Fuera de su magistral narrativa, la realidad para Foster Wallace fue un eterno callejón sin salida. Sus libros eran un claro pedido de ayuda, sus constantes internamientos en el hospital siquiátrico lo estaban agotando. “La persona deprimida sufría una angustia emocional terrible e incesante, y la imposibilidad de compartir o manifestar esa angustia era en sí misma un componente de la angustia y un factor que contribuía a su horror esencial”, escribió en su libro de relatos “Entrevistas Breves con Hombres Repulsivos”.
Al igual que Calum en Aftersun, David Foster Wallace fue cayendo en esa espiral depresiva severa de la cual ya no pudo recuperarse, hasta que terminó suicidándose en el patio trasero de su casa a la edad de 47 años. Karen Green, su esposa, amiga y confidente, lo encontró colgado. “Tenía miedo de romper tus rodillas cuando corté la cuerda”, escribió luego en su poemario Bough Down, un libro maravilloso en el cual Karen habla sobre la pérdida de su esposo, no desde la oscuridad, sino desde el amor. Y al igual que Sophie en Aftersun muestra los retazos de los últimos días de su padre, Karen Green escribe sobre David a través de fragmentos e imágenes sencillas pero cargadas de emotividad y humor, compartiendo con nosotros el proceso de duelo, la sensación de la pérdida, la nostalgia, el recuerdo grato de alguien a quien amó con devoción y honestidad:
“¿Cuándo se dio por vencido, en que aliento? / Y cuando se dio por vencido, ¿había espacio para los sentimientos o las palabras para expresarlos? / y cuando se dio por vencido, ¿fue el final o el inicio del sufrimiento?”

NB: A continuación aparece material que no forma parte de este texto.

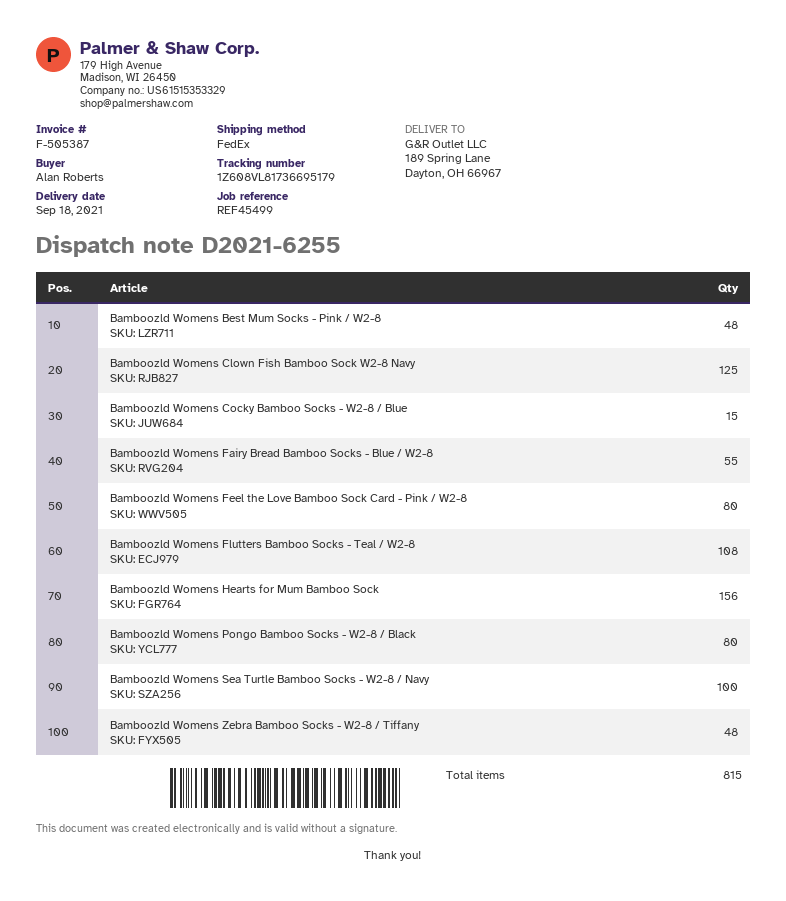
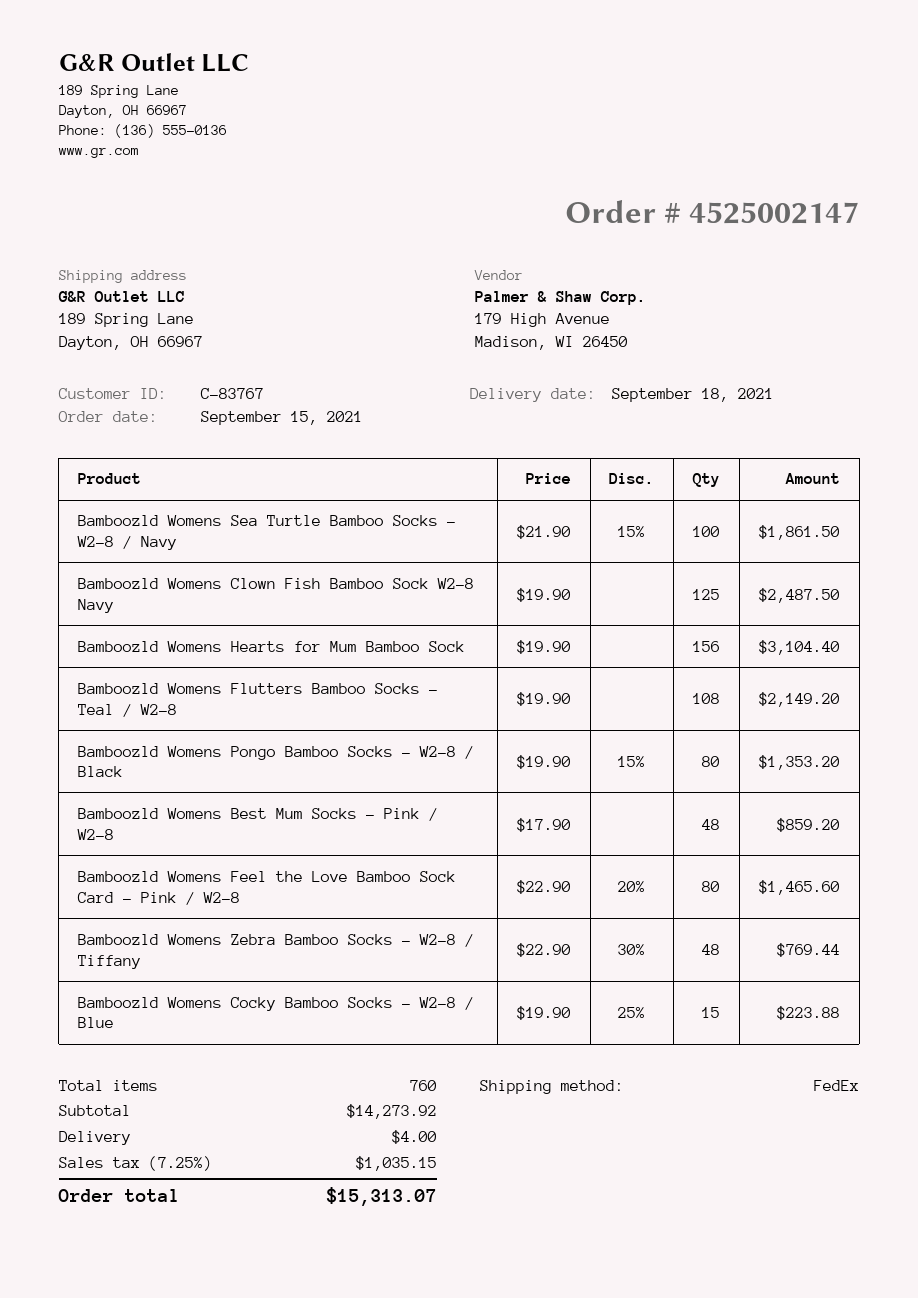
Bamboozld Womens Fairy Bread Bamboo Socks - Blue / W2-8: 55 -> none
total quantity: 815 -> 760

Aftersun es la suma visual de todos estos denodados esfuerzos por darle luz al tenebroso sendero de la depresión. Son el pavor y la asfixia vivida por John Milton, Sylvia Plath y David Foster Wallace, son la compresión de William Styron, el amor de Karen Green. Calum y la pequeña Sophie son cómplices en ese viaje, cómplices en el tiempo, en el recuerdo, en la búsqueda perpetua de algo parecido a la felicidad que, aunque efímera, basta para poder por minuto, salvarnos.
“¿Podemos darnos a nosotros mismos otra oportunidad? / ¿Podemos darnos amor?”, Se escucha en “Under Pressure”, de Queen, en la escena cúspide de la película. “Bailaré contigo o sin ti. Sabes que me gusta bailar”, le dice Calum a Sophie. “Este es nuestro último baile, estos somos nosotros”. No se sale ileso de esa escena monumental, de ese último baile, de esa sutil alusión a una despedida con punto final.

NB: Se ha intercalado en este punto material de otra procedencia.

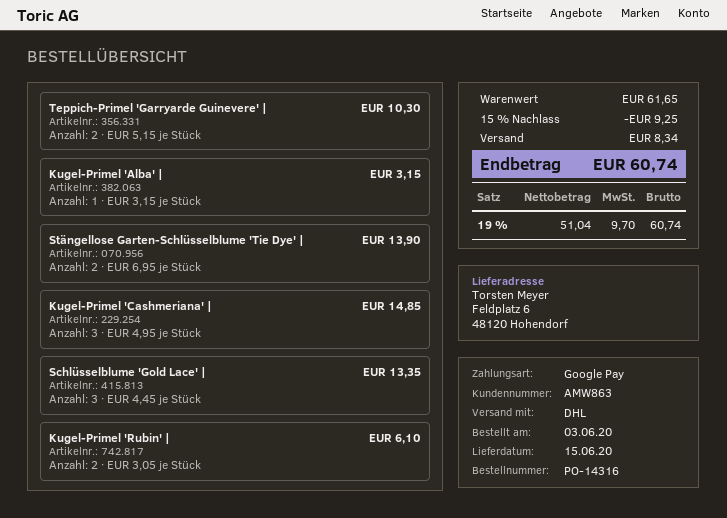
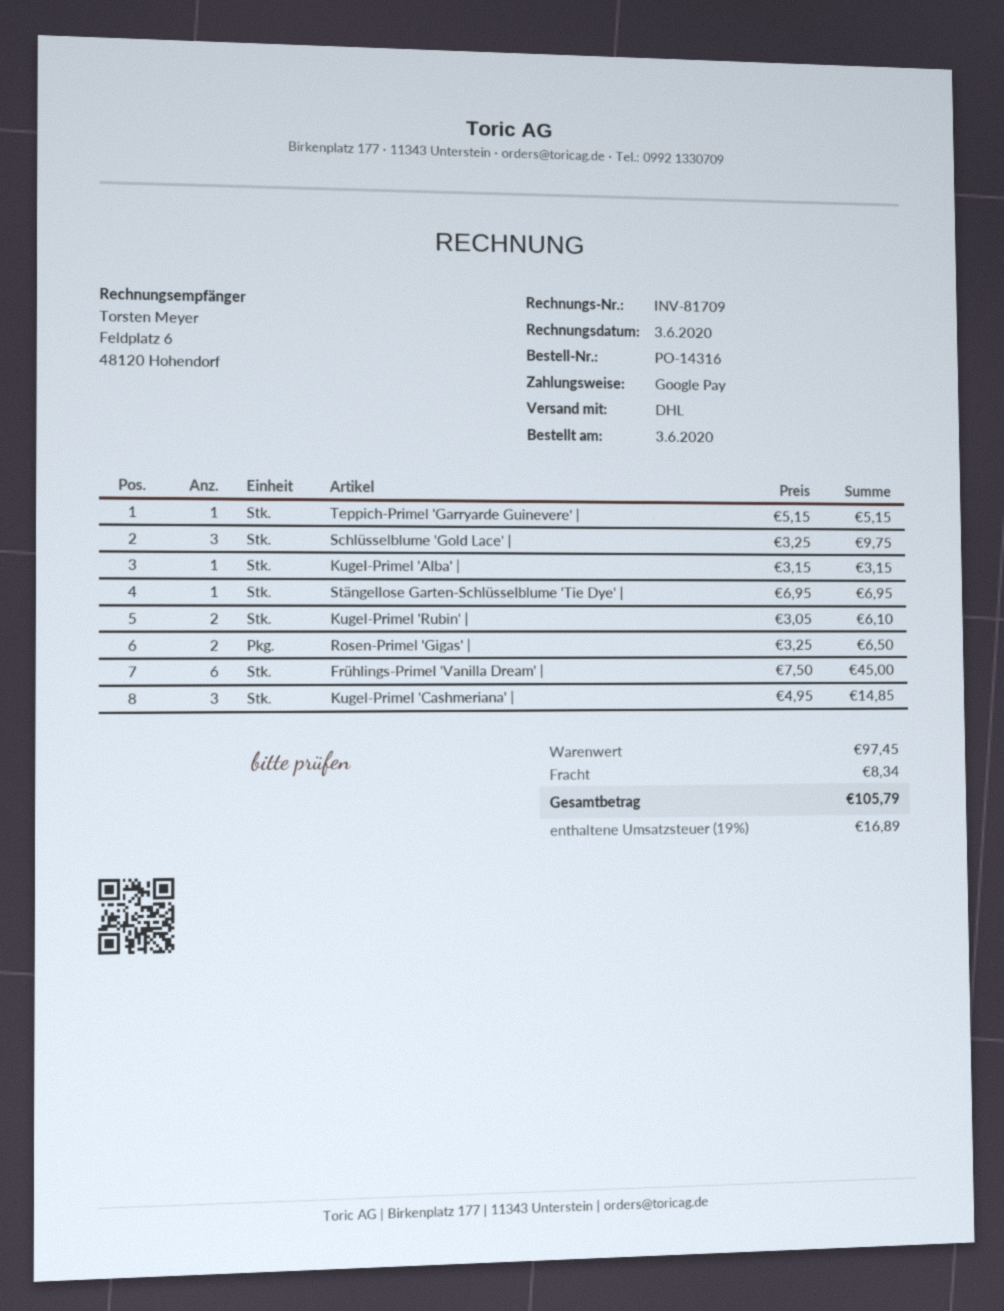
Teppich-Primel 'Garryarde Guinevere' |: 2 x 5.15 = 10.30 -> 1 x 5.15 = 5.15
Stängellose Garten-Schlüsselblume 'Tie Dye' |: 2 x 6.95 = 13.90 -> 1 x 6.95 = 6.95
Schlüsselblume 'Gold Lace' |: 3 x 4.45 = 13.35 -> 3 x 3.25 = 9.75
Rosen-Primel 'Gigas' |: none -> 2 x 3.25 = 6.50
Frühlings-Primel 'Vanilla Dream' |: none -> 6 x 7.50 = 45.00
subtotal: 61.65 -> 97.45
discount: 15% = 9.25 -> none
tax: 19% = 9.70 -> 19% = 16.89
total: 60.74 -> 105.79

Quienes entendemos la depresión sabemos que es una lucha solitaria, a veces adversa, pero no imposible. Y aunque quizá la incomprensión sea el aliado máximo de esta enfermedad que aqueja a tantos, contamos con el arte como un bálsamo para saber que no estamos solos, que nunca lo estuvimos; que ya hubo antes que nosotros personas que han logrado definir con su arte aquello que tanto nos cuesta explicar, que podemos, a través de sus obras, compartir nuestras aflicciones y nuestros miedos con aquellos que quieren vernos salir del oscuro pozo, librarnos del perro negro que atosiga nuestro espíritu. Sentir que, aunque no estemos juntos, podamos darle cara a la sombra siniestra de la depresión y empezar entonces a compartir un mismo cielo, cargado de esperanza.